The name Annekje Johansen sounds Scandinavian but not really Swedish to me. The word "dyr" is currently used to mean "expensive" or "valuable", but it's easy to see how it could have been used for "dear", and is indeed listed as such but with the remark that it is a dated usage.

So if the story takes place a while ago, and with the caveat that it might not be Swedish, "come come come dear goat" could indeed be correct. But I'd ask about it in the Scandinavian section if more clarification was needed.


----------



## upgrader

Hi Myridon, frenchifried, and MattiasNYC,

Thank you so much for your help. You are right. In the story, Annekje is a Swedish and in charge of goats on board. Your explanations make great sense. Very much appreciated!

upgrader


----------



## Svabergindianer

upgrader said:


> Hi everyone,
> 
> I am reading Voyager by Diana Gabaldon, in chapter 49, there is a paragraph like this:
> [
> _Komma, komma, komma_, _dyr get_,” she crooned, luring a yearling within reach with a twiddled handful of hay.

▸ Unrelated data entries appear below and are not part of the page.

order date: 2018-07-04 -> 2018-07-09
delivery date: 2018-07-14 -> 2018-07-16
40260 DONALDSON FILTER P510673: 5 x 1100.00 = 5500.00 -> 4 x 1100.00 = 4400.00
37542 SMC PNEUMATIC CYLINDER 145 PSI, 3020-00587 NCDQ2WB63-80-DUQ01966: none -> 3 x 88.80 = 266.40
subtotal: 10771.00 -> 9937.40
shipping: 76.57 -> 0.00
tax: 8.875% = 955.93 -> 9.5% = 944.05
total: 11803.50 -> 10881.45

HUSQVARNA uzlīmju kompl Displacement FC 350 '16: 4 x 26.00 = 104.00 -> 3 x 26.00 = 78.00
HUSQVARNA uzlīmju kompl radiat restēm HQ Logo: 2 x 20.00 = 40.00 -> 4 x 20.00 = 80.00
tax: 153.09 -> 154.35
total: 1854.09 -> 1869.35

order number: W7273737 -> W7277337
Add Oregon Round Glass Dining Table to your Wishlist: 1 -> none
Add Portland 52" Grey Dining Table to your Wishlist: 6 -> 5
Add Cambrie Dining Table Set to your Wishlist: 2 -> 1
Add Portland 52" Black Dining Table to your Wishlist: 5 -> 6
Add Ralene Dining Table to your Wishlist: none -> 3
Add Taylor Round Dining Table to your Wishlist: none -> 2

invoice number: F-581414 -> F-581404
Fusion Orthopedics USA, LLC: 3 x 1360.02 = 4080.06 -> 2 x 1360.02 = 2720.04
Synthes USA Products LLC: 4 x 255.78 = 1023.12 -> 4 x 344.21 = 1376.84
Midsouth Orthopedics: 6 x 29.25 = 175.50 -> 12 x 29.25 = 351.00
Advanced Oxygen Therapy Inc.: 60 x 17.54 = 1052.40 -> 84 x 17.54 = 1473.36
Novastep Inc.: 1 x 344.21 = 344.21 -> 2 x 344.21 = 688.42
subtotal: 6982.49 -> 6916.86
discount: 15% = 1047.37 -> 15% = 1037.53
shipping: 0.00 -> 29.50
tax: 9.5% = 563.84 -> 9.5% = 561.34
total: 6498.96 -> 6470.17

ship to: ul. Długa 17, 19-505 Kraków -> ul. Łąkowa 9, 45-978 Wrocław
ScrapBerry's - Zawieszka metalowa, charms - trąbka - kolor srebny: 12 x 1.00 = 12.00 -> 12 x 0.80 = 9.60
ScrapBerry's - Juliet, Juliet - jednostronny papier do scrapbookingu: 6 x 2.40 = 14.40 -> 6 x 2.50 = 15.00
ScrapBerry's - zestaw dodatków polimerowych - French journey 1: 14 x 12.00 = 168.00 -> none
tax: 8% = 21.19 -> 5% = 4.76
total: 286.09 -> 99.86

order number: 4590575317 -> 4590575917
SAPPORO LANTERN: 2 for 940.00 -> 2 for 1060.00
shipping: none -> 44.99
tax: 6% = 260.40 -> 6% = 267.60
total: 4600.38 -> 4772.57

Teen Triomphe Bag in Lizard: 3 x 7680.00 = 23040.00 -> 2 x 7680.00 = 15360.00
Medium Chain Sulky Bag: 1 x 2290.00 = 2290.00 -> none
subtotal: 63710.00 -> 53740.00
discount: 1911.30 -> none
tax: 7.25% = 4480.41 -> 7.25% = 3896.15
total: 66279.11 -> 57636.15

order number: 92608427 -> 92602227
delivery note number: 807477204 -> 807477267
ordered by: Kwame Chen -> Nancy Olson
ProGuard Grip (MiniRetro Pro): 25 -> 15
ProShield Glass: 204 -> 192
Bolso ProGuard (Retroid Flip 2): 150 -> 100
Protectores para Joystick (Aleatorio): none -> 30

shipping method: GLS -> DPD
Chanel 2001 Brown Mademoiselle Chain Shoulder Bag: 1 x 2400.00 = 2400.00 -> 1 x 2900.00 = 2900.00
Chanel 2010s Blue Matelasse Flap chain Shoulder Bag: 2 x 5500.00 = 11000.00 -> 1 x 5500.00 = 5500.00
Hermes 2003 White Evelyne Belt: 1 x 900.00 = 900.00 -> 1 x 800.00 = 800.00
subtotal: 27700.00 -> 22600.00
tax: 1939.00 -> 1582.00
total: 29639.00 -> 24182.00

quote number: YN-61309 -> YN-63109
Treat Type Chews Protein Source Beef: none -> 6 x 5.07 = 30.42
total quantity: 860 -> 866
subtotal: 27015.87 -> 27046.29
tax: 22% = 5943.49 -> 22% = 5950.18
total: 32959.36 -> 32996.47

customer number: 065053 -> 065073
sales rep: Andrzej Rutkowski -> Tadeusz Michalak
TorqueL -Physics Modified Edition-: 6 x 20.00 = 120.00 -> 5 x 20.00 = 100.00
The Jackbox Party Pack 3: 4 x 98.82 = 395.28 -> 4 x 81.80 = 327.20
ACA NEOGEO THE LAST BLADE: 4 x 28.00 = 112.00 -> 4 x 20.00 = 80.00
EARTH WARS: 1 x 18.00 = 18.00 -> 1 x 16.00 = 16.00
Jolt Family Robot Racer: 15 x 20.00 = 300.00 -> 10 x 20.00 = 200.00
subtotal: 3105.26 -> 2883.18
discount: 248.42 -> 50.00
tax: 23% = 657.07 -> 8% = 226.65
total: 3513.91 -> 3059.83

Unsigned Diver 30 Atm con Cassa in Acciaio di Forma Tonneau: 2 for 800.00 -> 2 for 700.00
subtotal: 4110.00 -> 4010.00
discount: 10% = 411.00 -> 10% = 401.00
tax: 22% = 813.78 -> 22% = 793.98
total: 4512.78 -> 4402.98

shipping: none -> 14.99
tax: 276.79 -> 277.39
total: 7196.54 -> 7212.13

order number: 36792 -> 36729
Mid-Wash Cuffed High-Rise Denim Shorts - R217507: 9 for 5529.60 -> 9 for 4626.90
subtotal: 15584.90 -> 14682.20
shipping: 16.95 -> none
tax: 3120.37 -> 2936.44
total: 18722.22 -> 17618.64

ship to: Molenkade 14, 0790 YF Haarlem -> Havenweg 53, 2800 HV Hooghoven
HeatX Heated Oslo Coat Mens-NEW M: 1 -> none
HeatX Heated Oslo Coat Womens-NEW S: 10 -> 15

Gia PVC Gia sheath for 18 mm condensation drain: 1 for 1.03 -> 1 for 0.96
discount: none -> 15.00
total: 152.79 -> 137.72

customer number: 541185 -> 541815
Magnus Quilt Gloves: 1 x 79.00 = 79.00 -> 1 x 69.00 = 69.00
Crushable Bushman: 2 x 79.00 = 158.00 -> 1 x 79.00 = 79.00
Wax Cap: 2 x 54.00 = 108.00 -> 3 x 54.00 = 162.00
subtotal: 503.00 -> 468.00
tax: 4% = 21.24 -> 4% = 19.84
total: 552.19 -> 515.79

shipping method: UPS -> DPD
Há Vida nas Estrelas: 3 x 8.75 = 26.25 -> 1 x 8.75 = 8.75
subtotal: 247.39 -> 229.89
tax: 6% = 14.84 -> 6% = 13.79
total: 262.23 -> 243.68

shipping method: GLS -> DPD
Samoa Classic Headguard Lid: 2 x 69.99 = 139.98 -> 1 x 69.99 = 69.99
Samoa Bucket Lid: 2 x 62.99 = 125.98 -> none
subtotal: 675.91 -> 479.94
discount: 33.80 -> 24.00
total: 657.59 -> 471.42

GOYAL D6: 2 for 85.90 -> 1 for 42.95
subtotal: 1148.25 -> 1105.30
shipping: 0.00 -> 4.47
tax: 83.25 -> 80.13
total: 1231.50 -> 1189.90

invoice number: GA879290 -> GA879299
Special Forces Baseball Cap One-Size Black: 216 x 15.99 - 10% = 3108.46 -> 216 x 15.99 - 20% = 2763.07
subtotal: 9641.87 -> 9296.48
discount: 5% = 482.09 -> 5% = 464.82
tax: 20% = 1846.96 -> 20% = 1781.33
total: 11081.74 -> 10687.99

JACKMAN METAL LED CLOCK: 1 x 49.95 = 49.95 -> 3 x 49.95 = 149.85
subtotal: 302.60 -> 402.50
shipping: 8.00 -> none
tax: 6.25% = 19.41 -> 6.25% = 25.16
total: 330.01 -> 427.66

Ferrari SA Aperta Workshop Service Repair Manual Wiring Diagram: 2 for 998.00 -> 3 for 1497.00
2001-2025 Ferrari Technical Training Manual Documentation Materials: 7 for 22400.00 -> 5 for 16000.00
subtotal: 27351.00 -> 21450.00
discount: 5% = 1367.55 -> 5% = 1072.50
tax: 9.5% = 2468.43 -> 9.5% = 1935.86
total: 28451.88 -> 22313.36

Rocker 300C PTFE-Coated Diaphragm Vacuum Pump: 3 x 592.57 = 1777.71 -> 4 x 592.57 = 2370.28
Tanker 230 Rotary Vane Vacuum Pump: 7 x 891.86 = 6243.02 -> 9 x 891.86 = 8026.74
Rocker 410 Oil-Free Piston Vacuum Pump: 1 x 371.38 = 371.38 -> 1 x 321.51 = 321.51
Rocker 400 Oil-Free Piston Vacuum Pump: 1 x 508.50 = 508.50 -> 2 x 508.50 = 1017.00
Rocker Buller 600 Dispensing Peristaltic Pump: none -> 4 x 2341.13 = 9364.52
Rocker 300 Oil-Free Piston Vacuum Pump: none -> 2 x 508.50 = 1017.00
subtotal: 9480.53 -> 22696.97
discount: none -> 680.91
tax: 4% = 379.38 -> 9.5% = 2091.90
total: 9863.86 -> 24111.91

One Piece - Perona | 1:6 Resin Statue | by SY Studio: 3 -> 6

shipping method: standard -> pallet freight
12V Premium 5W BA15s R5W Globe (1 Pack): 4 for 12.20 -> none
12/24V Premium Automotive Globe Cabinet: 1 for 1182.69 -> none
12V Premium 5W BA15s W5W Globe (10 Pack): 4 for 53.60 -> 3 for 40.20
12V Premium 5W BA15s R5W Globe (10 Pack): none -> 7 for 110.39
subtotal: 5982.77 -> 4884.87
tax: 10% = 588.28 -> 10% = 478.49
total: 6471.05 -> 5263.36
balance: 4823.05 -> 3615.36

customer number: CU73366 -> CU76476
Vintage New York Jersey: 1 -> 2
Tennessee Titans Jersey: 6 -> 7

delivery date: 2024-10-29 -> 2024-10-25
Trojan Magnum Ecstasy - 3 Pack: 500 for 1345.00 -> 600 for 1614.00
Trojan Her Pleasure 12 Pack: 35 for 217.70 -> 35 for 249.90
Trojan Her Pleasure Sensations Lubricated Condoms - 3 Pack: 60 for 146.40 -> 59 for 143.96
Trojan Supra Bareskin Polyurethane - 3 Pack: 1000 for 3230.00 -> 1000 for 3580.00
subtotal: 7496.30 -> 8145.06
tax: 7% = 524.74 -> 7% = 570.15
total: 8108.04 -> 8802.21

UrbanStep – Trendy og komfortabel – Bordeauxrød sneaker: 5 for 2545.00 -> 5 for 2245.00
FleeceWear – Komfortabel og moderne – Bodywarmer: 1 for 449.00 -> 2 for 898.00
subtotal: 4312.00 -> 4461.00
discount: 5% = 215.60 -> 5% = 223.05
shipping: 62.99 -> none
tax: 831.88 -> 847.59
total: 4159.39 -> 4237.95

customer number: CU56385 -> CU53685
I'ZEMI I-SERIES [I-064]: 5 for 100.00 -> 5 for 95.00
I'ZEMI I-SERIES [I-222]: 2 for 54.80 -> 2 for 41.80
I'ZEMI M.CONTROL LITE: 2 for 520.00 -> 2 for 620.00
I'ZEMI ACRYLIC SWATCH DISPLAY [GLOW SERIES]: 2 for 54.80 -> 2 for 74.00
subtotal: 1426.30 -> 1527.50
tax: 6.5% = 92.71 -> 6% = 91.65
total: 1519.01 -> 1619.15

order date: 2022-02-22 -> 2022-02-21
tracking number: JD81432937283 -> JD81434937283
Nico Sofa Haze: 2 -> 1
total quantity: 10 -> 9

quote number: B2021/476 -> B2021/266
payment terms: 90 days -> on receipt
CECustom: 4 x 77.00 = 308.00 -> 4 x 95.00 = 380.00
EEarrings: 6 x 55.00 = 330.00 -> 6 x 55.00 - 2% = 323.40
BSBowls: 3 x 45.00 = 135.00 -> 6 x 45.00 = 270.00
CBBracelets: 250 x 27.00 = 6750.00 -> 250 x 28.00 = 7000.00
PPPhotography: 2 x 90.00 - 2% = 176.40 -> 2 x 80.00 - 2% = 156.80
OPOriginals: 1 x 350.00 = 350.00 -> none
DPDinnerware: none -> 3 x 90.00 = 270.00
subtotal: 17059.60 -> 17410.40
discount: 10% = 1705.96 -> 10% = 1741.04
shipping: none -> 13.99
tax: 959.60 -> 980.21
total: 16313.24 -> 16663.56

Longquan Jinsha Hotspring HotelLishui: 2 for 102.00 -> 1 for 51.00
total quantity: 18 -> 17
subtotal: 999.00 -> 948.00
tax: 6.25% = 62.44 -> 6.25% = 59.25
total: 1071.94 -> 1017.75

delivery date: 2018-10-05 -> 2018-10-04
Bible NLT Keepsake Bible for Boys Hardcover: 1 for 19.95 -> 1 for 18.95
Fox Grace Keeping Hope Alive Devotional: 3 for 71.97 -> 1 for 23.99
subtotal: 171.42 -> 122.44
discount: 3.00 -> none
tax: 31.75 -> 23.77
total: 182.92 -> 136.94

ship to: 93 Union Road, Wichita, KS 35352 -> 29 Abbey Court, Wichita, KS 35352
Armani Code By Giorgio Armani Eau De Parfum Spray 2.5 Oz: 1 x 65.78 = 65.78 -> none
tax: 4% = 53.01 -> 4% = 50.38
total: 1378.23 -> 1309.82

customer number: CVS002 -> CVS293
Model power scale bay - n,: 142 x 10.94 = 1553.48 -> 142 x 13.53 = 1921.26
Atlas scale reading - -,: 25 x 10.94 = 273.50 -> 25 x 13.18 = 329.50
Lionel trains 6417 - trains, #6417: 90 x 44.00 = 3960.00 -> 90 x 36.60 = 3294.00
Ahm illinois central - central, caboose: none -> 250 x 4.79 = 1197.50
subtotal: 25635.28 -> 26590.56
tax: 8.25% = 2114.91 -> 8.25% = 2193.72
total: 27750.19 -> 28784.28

The animal stretched out cautious lips, and was promptly seized by the neck and pulled forward, its head secured under Annekje’s brawny arm.
> ]
> 
> What does _Komma, komma, komma_, _dyr get_ mean? Online dictionaries say Komma = comma, but I don't see that fits. Also, I don't know _dyr get_ meaning either. So please help me for it. I would greatly appreciate it.
> 
> upgrader


I have just read this section in "Voyager" and I actually was a bit disappointed.  While Diana Gabaldon seems to have made quite a lot of investigation in order to get historic details correct, she seems to have slipped when it comes to Annekje Johansen.  Even though I am not Swedish myself, Norwegian and Swedish is so alike that I can say that "_Komma, komma, komma_, _dyr get" _is not correct.  "Komma komma" may be a version of Kom, kom (come, come), and "get" means goat.  Dyr is not dear, or at least not in common usage.  And as MattiasNYC states "Guten morgen" is German.  What she would have said is "God morgon" and "kom kom, kära get".
Not even her name sounds Swedish, Annekje is probably Dutch and Johansen is Norwegian or Danish (swedish version is Johansson).  Little details like this - which are so easy to check up - can be quite annoying when reading novels.


----------



## Cagey

Moderator's note:

I've moved this from English Only, in case anyone has anything to add about the authenticity of the topic line  -- or the accuracy of its identification as Swedish. 

Thank you, 
Cagey, moderator.


----------



## AutumnOwl

Svabergindianer said:


> Dyr is not dear, or at least not in common usage.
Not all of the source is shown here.